** The data **
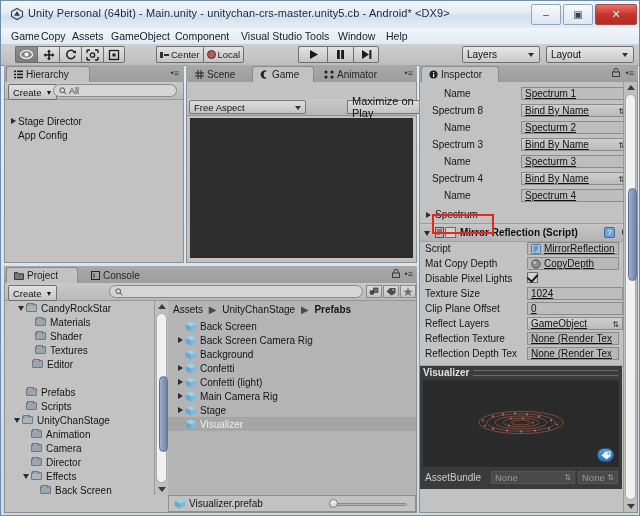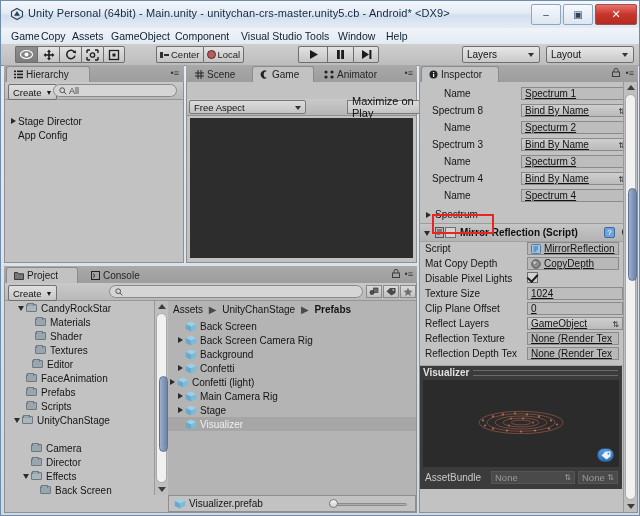--- a/index.html
+++ b/index.html
@@ -753,44 +753,44 @@
               <i></i>
             </span>
             <span>Textures</span>
           </div>
         <div class="trow" style="top:56px;padding-left:27px">
             <span class="fold">
               <i></i>
             </span>
             <span>Editor</span>
           </div>
-        <div class="trow" style="top:70px;padding-left:21px">
-            <span class="fold">
-              <i></i>
-            </span>
-            <span>FaceAnimation</span>
-          </div>
         <div class="trow" style="top:84px;padding-left:21px">
             <span class="fold">
               <i></i>
             </span>
             <span>Prefabs</span>
           </div>
         <div class="trow" style="top:98px;padding-left:21px">
             <span class="fold">
               <i></i>
             </span>
             <span>Scripts</span>
           </div>
         <div class="trow" style="top:112px;padding-left:8px">
             <i class="tri o"></i>
             <span class="fold open">
               <i></i>
             </span>
             <span>UnityChanStage</span>
+          </div>
+        <div class="trow" style="top:126px;padding-left:26px">
+            <span class="fold">
+              <i></i>
+            </span>
+            <span>Animation</span>
           </div>
         <div class="trow" style="top:140px;padding-left:26px">
             <span class="fold">
               <i></i>
             </span>
             <span>Camera</span>
           </div>
         <div class="trow" style="top:154px;padding-left:26px">
             <span class="fold">
               <i></i>
@@ -867,21 +867,21 @@
             <i class="tri c"></i>
             <span class="cube">
               <svg width="12" height="11" viewBox="0 0 12 11">
                 <polygon points="6,0.5 11.3,3 6,5.6 0.7,3" fill="#9cd0e8"></polygon>
                 <polygon points="0.7,3 6,5.6 6,10.5 0.7,7.9" fill="#6aa9c9"></polygon>
                 <polygon points="11.3,3 6,5.6 6,10.5 11.3,7.9" fill="#7dbcd9"></polygon>
               </svg>
             </span>
             <span>Confetti</span>
           </div>
-        <div class="trow" style="top:74px;">
+        <div class="trow" style="top:74px;padding-left:8px">
             <i class="tri c"></i>
             <span class="cube">
               <svg width="12" height="11" viewBox="0 0 12 11">
                 <polygon points="6,0.5 11.3,3 6,5.6 0.7,3" fill="#9cd0e8"></polygon>
                 <polygon points="0.7,3 6,5.6 6,10.5 0.7,7.9" fill="#6aa9c9"></polygon>
                 <polygon points="11.3,3 6,5.6 6,10.5 11.3,7.9" fill="#7dbcd9"></polygon>
               </svg>
             </span>
             <span>Confetti (light)</span>
           </div>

** Your assignment **
Each line above that contains the word "Confetti" must be copied.

** Worked solution **
             <span>Confetti</span>
             <span>Confetti (light)</span>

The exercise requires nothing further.